Finalist Feature: Field Ready Bangladesh
Written by Field Ready and GKI team members
The USAID-supported Accelerating Innovation for Resilience (AI4Resilience) Challenge supports the co-creation of solutions to strengthen the ecosystem for innovations fostering community-led humanitarian response and long-term resilience. The program is currently being piloted in Bangladesh. This article features one of ten solutions our Challenge Finalist organizations are designing and prototyping. Follow the AI4Resilience Challenge on LinkedIn.
While some WASH infrastructure in the Rohingya response is made locally, the everyday WASH items in the hygiene kits–like hand soap, bath soap, etc.–are manufactured much further away from the source by large-scale manufacturing companies. Despite the tremendous financial resources pouring into the region because of the Rohingya refugee crisis, Cox’s Bazar still lags in basic necessities and improved economic outcomes for its residents. The district has not set up any new production factories to make humanitarian aid supplies.
“The idea that promoting local manufacturing itself is an indirect way of making a socioeconomic impact by creating a social surplus, while also utilizing the development sector’s resources more efficiently needs to be instilled into the system and further capitalized.”

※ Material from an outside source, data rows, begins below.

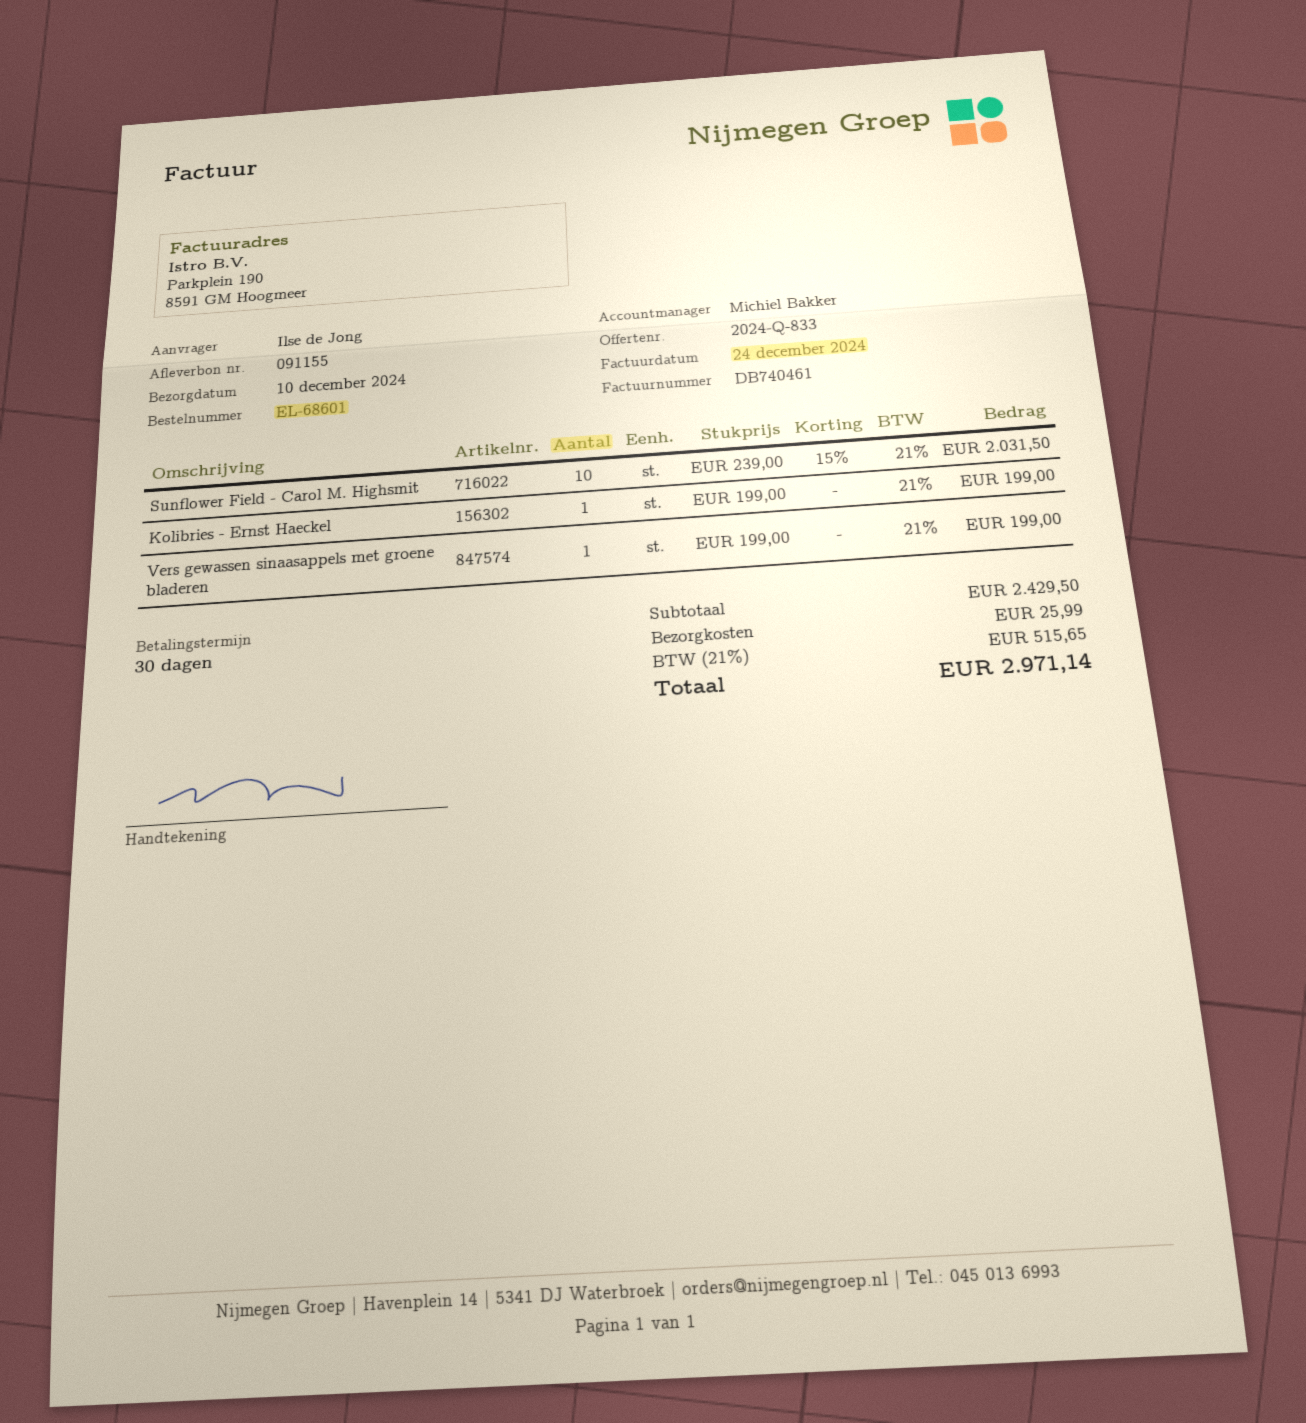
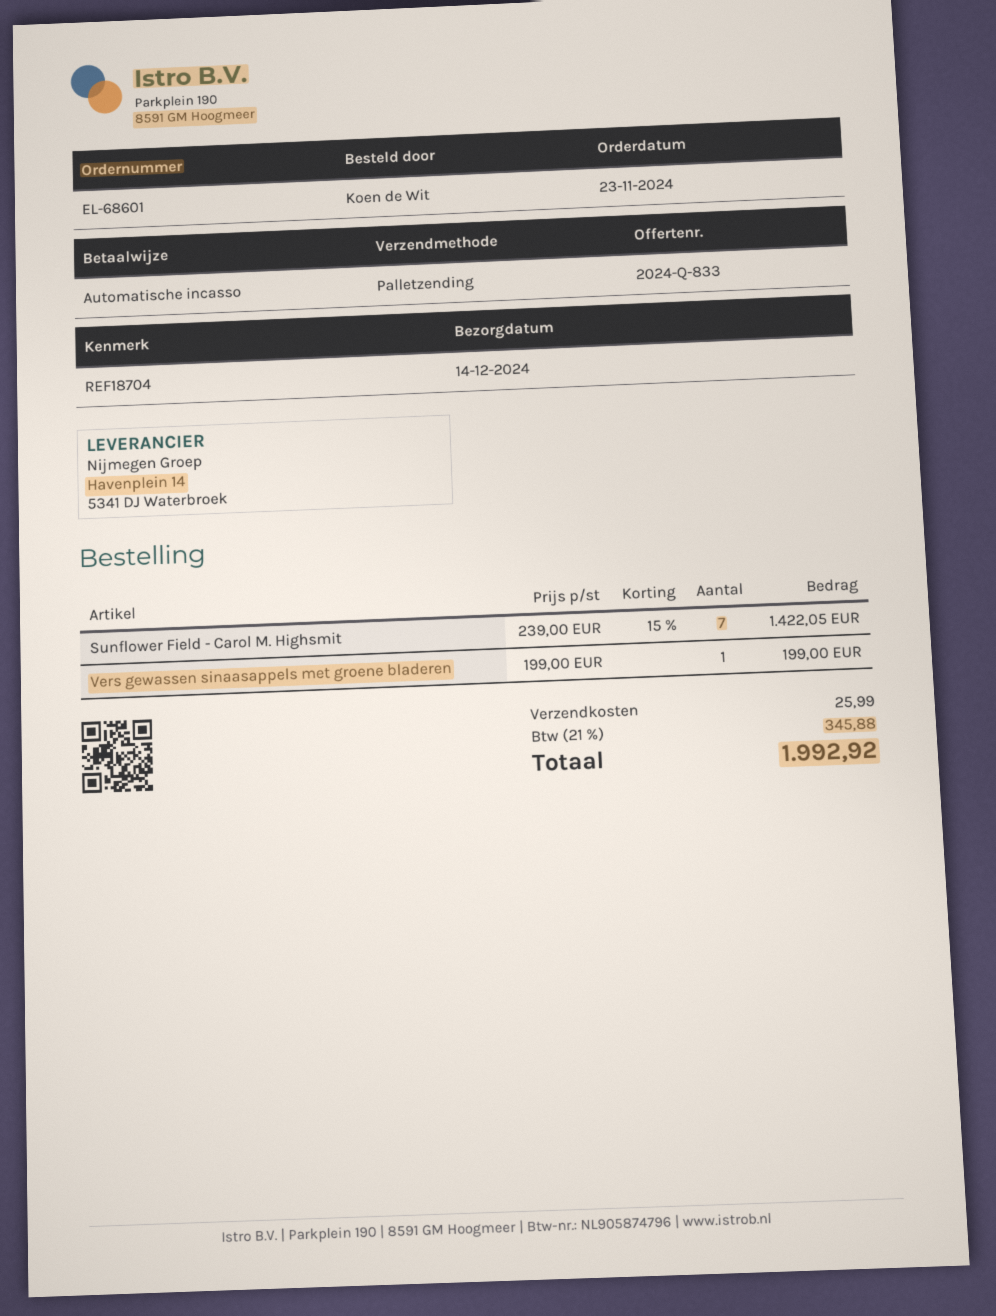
delivery date: 2024-12-10 -> 2024-12-14
ordered by: Ilse de Jong -> Koen de Wit
Sunflower Field - Carol M. Highsmit: 10 x 239.00 - 15% = 2031.50 -> 7 x 239.00 - 15% = 1422.05
Kolibries - Ernst Haeckel: 1 x 199.00 = 199.00 -> none
tax: 21% = 515.65 -> 21% = 345.88
total: 2971.14 -> 1992.92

Field Ready is hoping to launch the MakeItLocal Initiative. MakeItLocal aims to increase the capacity of decentralized small and midscale manufacturers in Bangladesh to make WASH items. This initiative responds to the need for cost-competitive local quality aid supplies with existing market alternatives for the ongoing Cox’s Bazaar Rohingya refugee response. The initiative will take a systems-change approach to the challenges around local manufacturing in Bangladesh.